You still need a contract. You're in the simple business of selling candles that you make from home--that seems pretty low risk, right? You still likely want some language in your corner. What's your return policy? What's your warranty? Are you inadvertently guaranteeing that the candles are suitable for a specific purpose? If your candle causes a fire in Alaska, can you be sued in Juneau? When you buy a candle from a big candle company, they have terms and conditions that accompany the sale--because they've learned the lessons of not having those terms. You should to...because frankly, your home-based business likely puts you at greater risk, as compared to the risk that the CEO of the big candle company has.
But this contract is with a massive company, and there is no way that they'll think about changing their terms to deal with me...so it's not worth it to have a legal review of this agreement.

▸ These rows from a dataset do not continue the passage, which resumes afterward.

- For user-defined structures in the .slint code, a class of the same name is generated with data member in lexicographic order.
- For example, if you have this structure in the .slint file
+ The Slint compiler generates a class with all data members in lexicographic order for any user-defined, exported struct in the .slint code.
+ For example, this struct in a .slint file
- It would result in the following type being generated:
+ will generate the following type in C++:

There are two good responses to this notion.
First, there are a shocking number of times when massive companies change their terms to finalize even a small deal. Sometimes, we find issues not in the boilerplate, but in the specific terms applicable to this deal (the "what / when / how much"). Sometimes, we find issues in the boilerplate itself, and work through them. Yes, I've negotiated terms with Microsoft, Amazon, CDW, Ford Motor Company, General Electric and a host of other massive companies--and my clients have benefited from those revisions. Remember--that massive company on the other side of the deal has an attorney (or maybe 1,000 attorneys) who are doing the same thing you should be: ensuring that the contract is right for the circumstances.

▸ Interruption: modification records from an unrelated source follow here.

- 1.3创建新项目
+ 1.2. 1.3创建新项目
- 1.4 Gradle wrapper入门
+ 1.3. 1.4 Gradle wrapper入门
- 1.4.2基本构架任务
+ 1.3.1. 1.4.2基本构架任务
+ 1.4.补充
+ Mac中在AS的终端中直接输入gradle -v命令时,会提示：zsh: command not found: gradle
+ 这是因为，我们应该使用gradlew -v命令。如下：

Second, let's assume that the mega-corporation on the other side of the deal is fixed in its position and won't change any language. If we review that contract and find some critical flaw in it that exposes your business to significant risk...or if the contract doesn't accurately describe the deal that you thought you were getting...are you still going to sign it? There are times when my clients have me review an agreement, get to a point where they truly understand its terms, and then decide that their best course of action is to not sign. Your decision to contract or not requires you to be informed about what you're agreeing to. Have you ever signed an agreement without reading all of it? Do you know what you're obligated to do? Sometimes, an informed client understands that it's better to walk away from the deal. A bad deal is often worse than no deal at all.
The best outcomes for my clients come not from experiencing my courtroom proficiency, but rather from having a written agreement, up front, that keeps the client out of court. Both sides of a transaction benefit from a good, clear agreement. The best part of my practice is seeing my clients succeed, enabled by relationships built upon a solid, contractual understanding.
Yes, developing a good contract up-front can have some cost. However, that cost will pay you back handsomely when you avoid (or minimize) litigation and produce better, longer-term relationships.